HSF boosts revenues by more than 10% as PEP inches downwards


Herbert Smith Freehills (HSF) has announced a 2.5% drop in profit per equity partner (PEP) for 2016-17, alongside a 10.6% rise in revenue.

The results take the firm’s turnover to £920.5m, up from £832.2m last year, while PEP has fallen to £760,000, down from £779,000.

Last July, the firm announced 2015-16 turnover of £870m after choosing to report on a currency-neutral basis; however, the firm’s limited liability partnership (LLP) accounts, which were filed in February this year, included a revised figure almost £40m lower.

This year, the firm has used an average currency conversion rate which, according to chief financial officer Steve Bowers, should result in “a much closer correlation” to the audited numbers the firm will report in its LLP accounts next year.

The firm goes into the new financial year with 337 equity partners – up five from last year – of a total partnership of 478.

Global CEO Mark Rigotti (pictured) told Legal Week: “We’ve continued the progress we have made in terms of our market positioning and brand. This year we saw a marginal decrease in profit due to external geopolitical headwinds such as the US election and Brexit, and also because we were at a high point in our investment cycle. I am pleased with the results, given that environment.”

Rigotti cited HSF’s Germany practice as a particularly strong performer, growing its revenues by 70%. The firm’s Madrid, Paris and Moscow offices all saw double-digit revenue growth, while the global disputes practice achieved its best financial results ever.

He added: “We’ve had some great hires in Europe, including the Paris banking litigation team [which joined from Hogan Lovells in January]. We are also really proud of the way our alternative legal services business has continued to expand – it is achieving around a 7% revenue increase year on year.”

Last year, the Anglo-Australian firm opened an office in Kuala Lumpur and announced it will launch an alternative legal services centre in Johannesburg later this year, its eighth such base around the world.

However, HSF has seen a series of partner exits during the past 12 months, with more than 20 departing the firm across London and the Asia-Pacific region.

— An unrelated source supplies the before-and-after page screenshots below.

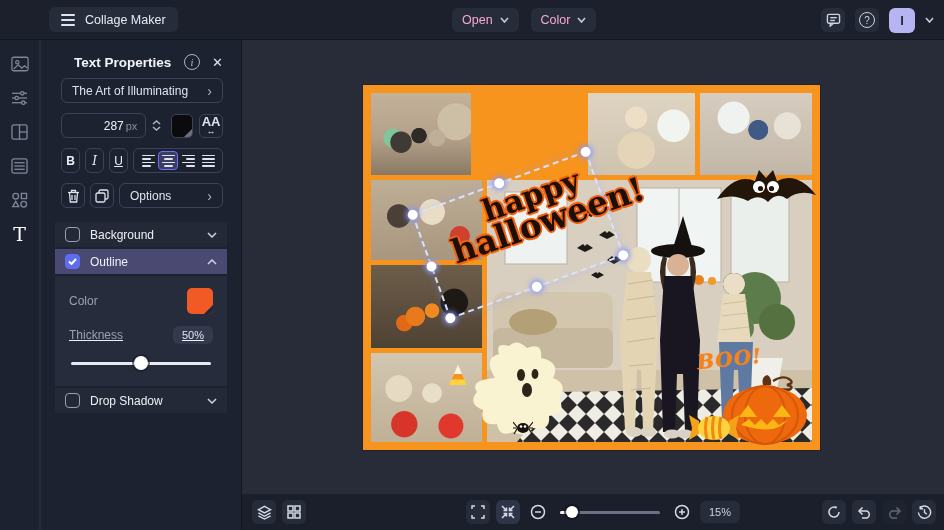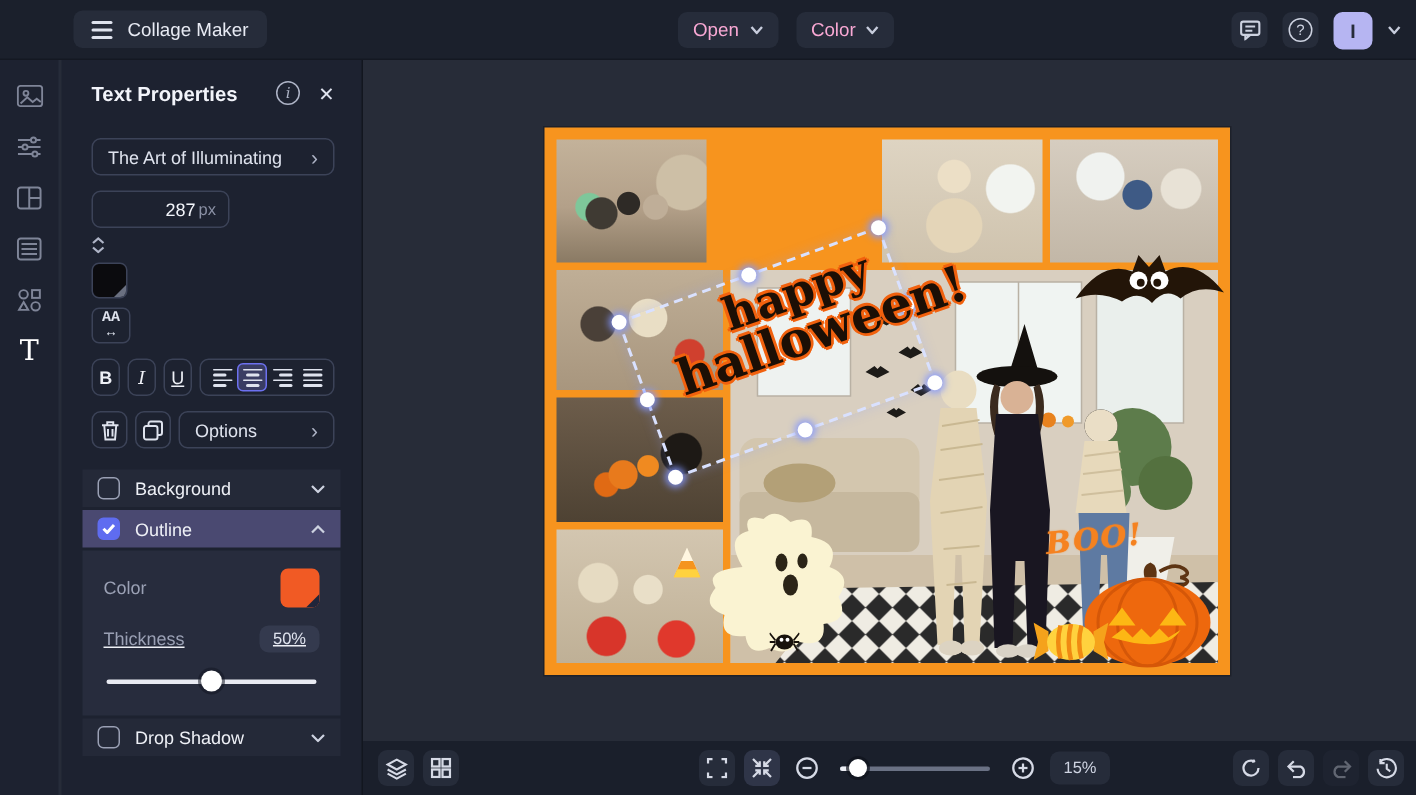--- a/index.html
+++ b/index.html
@@ -51,7 +51,7 @@
   
   .panel { position:absolute; left:41px; top:40px; width:201px; height:490px;
     background:#1d2230; border-right:1px solid #12161f; z-index:20; padding:14px 0 0 0;}
-  .panel-header { display:flex; align-items:center; padding:0 18px 0 20px; margin-bottom:22px;}
+  .panel-header { display:flex; align-items:center; padding:0 18px 0 20px; margin-bottom:8px;text-align:center;}
   .panel-title { font-size:13.5px; font-weight:bold; color:#f2f4fa; flex:1; }
   .info-icon { width:16px; height:16px; border:1.3px solid #aeb4c6; border-radius:50%;
     font-size:10px; color:#aeb4c6; display:flex; align-items:center; justify-content:center;

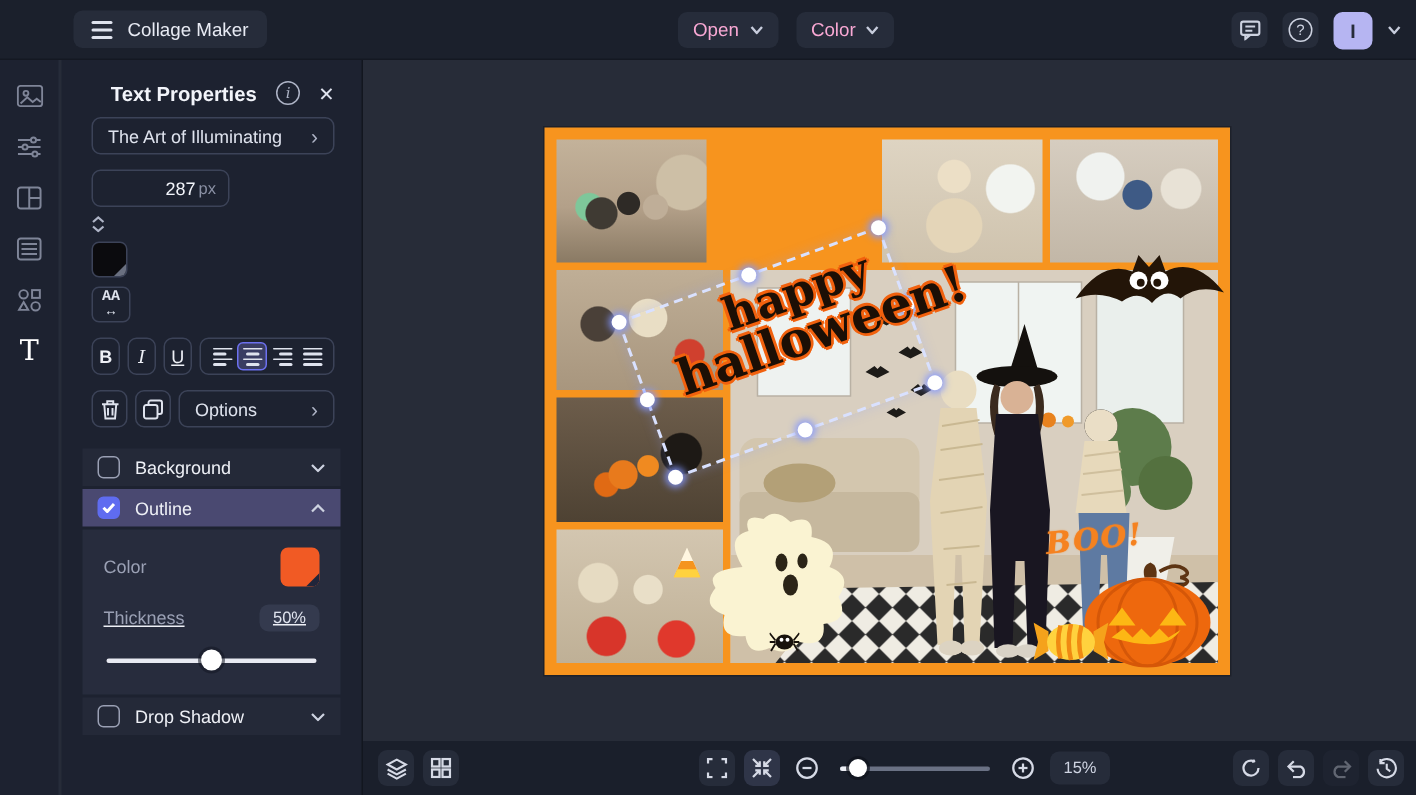--- a/index.html
+++ b/index.html
@@ -64,7 +64,7 @@
   .select-box .sel-label { flex:1; font-size:12px; color:#dfe3ee; }
   .sel-chev { color:#aeb4c6; font-size:14px; line-height:1; }
 
-  .size-row { display:flex; align-items:flex-start; gap:6px; margin:0 18px 10px 20px;flex-direction:column; }
+  .size-row { display:flex; align-items:center; gap:6px; margin:0 18px 10px 20px; }
   .size-input { border:1px solid #3c4358; border-radius:6px; height:25px; width:92px;
     display:flex; align-items:center; justify-content:flex-end; padding:0 8px; cursor:text;}
   .size-val { color:#f2f4fa; font-size:12px; }

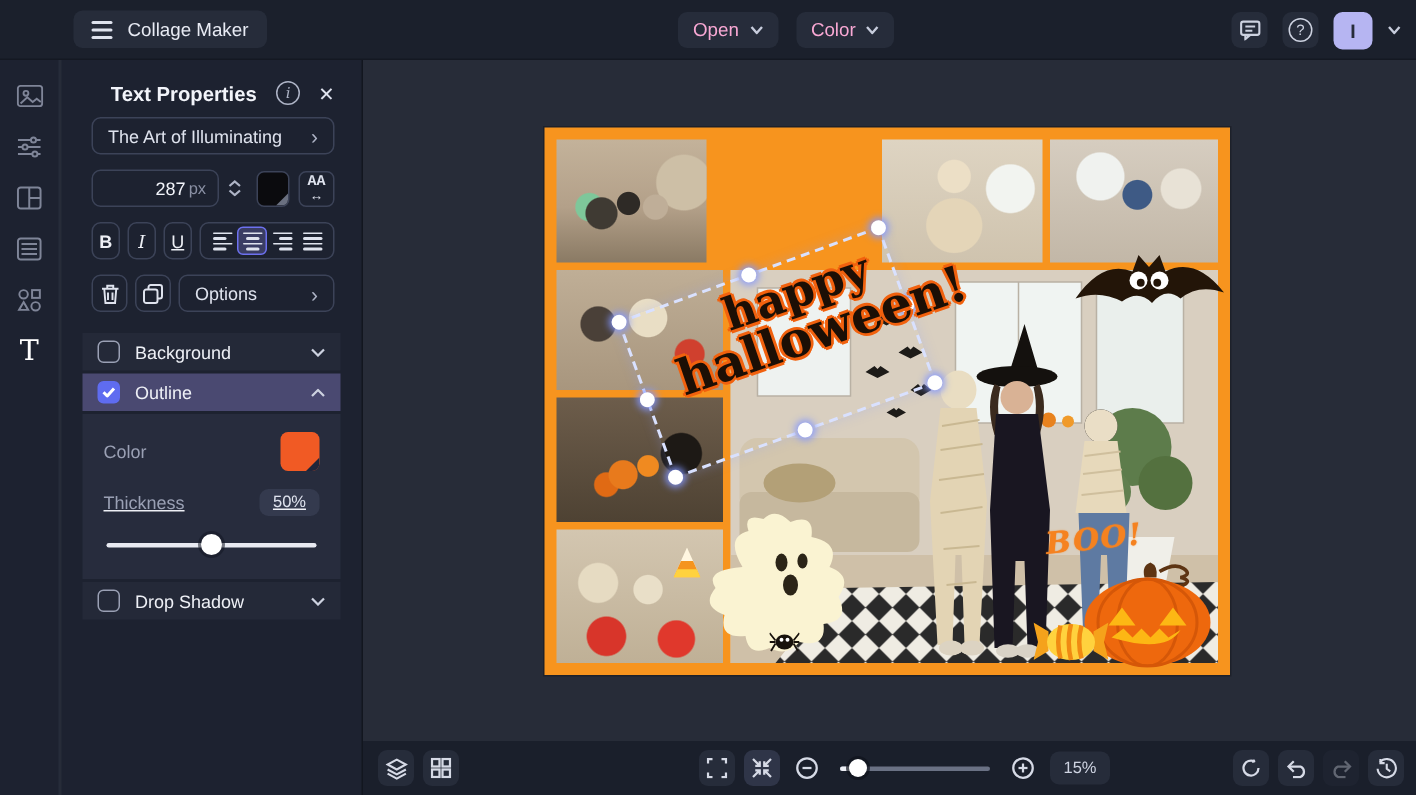--- a/index.html
+++ b/index.html
@@ -79,7 +79,7 @@
   .spacing-btn { width:26px; height:24px; border:1px solid #3c4358; border-radius:5px;
     display:flex; flex-direction:column; align-items:center; justify-content:center;
     cursor:pointer; line-height:1; }
-  .spacing-btn .aa { font-size:10px; font-weight:bold; color:#dfe3ee;font-family:Liberation Mono, monospace; }
+  .spacing-btn .aa { font-size:13px; font-weight:bold; color:#dfe3ee; }
   .spacing-btn .arr { font-size:9px; color:#dfe3ee; margin-top:-1px; }
 
   .format-row { display:flex; align-items:center; gap:5px; margin:0 18px 10px 20px; }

Rigotti acknowledged that the firm saw a higher departure rate than usual, but said the majority of those exits were either managed by the firm or retirements. He said: “The overall number of departures during the year was higher than usual, but the amount of people leaving for other firms is not what drove the numbers. While we don’t have a big equity management programme, we are always looking at performance.”

Rigotti has led the firm as sole CEO since May, after the firm announced last year that it would phase out its joint CEO leadership structure.